At 8 months I can feel things starting to end…although I’ll state it here and now I don’t see it as an end at all, but just another wonderfully exciting phase. Sure I wont be pregnant anymore (until round 2…and I see no reason to rush) but I’ll still be just as much of a mother as I am now. I’ll still have a growing baby to love, and feed, and hold, and care for, and adore. But soon I’ll get to see that beautiful face as often as I want. And I’ll be able to see her grow with my own eyes. Touch my fingers to hers, give her kisses. Yes just this phase is ending, and I’m growing more excited for what is to come. I will say I’m glad I decided to have my shower so close to my due date…or was that really my idea? Humm I don’t remember, but it doesn’t mater, I’m just glad my mind has a high lighted place to stop between this point and labor. I’m excited to see what some of our dearest friends and family have picked our for our baby, and I’m excited to see those smiling faces. Plus a party just sounds fun at this point. I’ve been pretty tired, and a real home body. So a day of change sounds nice. I even plan to wear something other then my husbands boxers.

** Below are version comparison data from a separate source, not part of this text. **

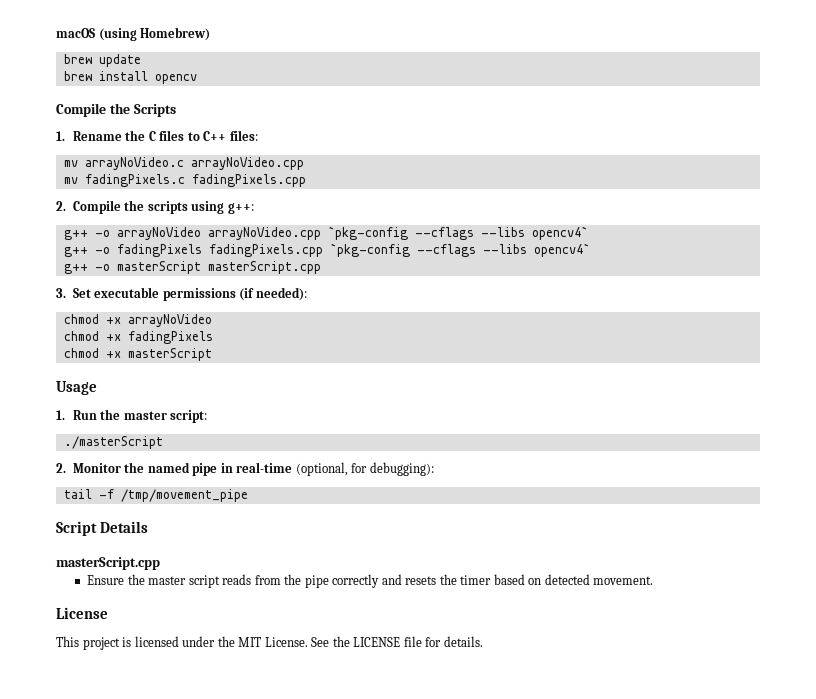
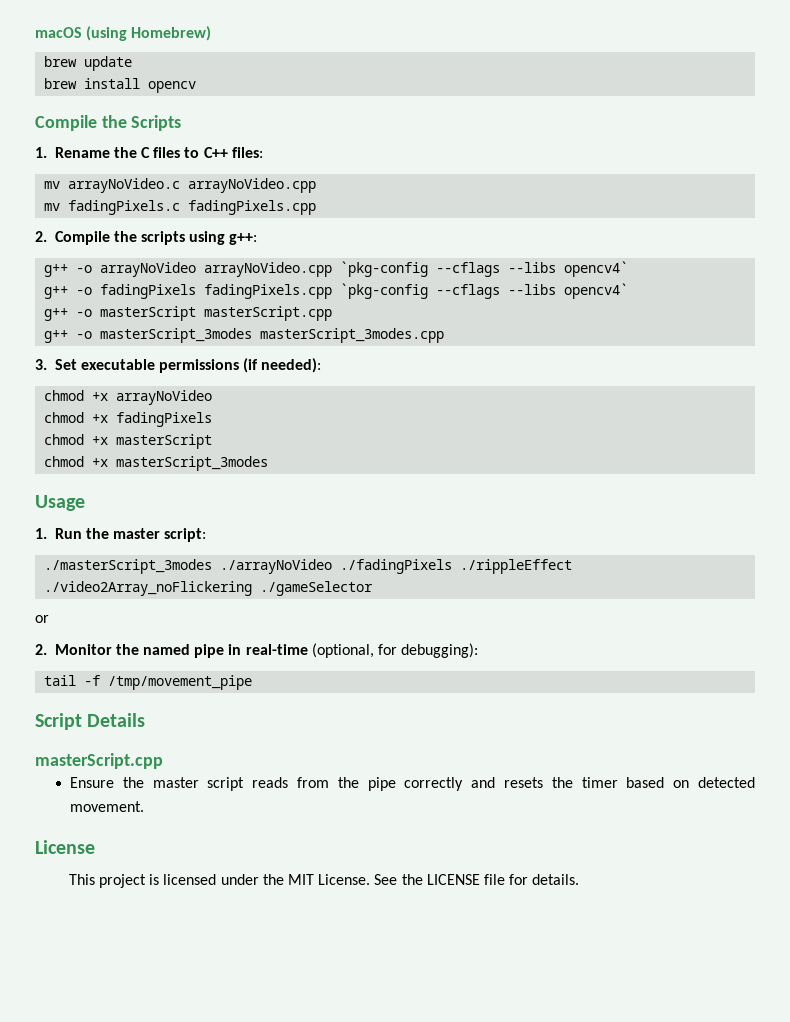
+ g++ -o masterScript_3modes masterScript_3modes.cpp
+ chmod +x masterScript_3modes
- ./masterScript
+ ./masterScript_3modes ./arrayNoVideo ./fadingPixels ./rippleEffect ./video2Array_noFlickering ./gameSelector
+ or

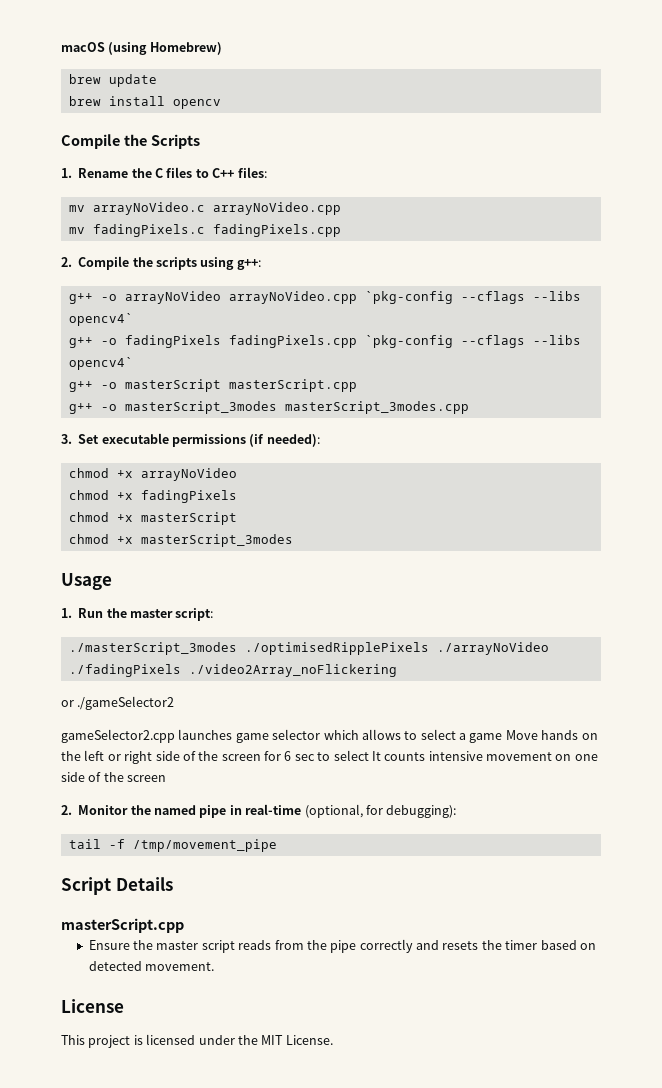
- ./masterScript_3modes ./arrayNoVideo ./fadingPixels ./rippleEffect ./video2Array_noFlickering ./gameSelector
- or
+ ./masterScript_3modes ./optimisedRipplePixels ./arrayNoVideo ./fadingPixels ./video2Array_noFlickering
+ or ./gameSelector2
+ gameSelector2.cpp launches game selector which allows to select a game Move hands on the left or right side of the screen for 6 sec to select It counts intensive movement on one side of the screen
- See the LICENSE file for details.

Now as I said that is something I’m using to distract my self from thinking too much about labor. Not because I’m worried, or nervous even in the slightest bit. I’m looking forward to labor. Yep you read that right. And an all natural labor at that! There was a point when the thought did make me nervous, after all I’ve never done this before. But somewhere along the way after praying with God this calm confidence has swept over me. And I look forward to it because I know I can do all thing through Christ who strengthens me. I trust God, I believe in my self, and I want to see my baby face to face. I’d like to add that with ever week that goes by not only do I feel more confident about labor, but all my desires as a mother. With everything from breastfeeding, and co-sleeping, to homeschooling and more. And having such a supportive husband (whom I thank God for) is an added boost to my confidence. Now I hope no one mistakes this as me being cocky. I know I’ve got a lot to learn, and learn I shall. But I know who and what I want to be as a mother. And that my friends is a very wonderful feeling.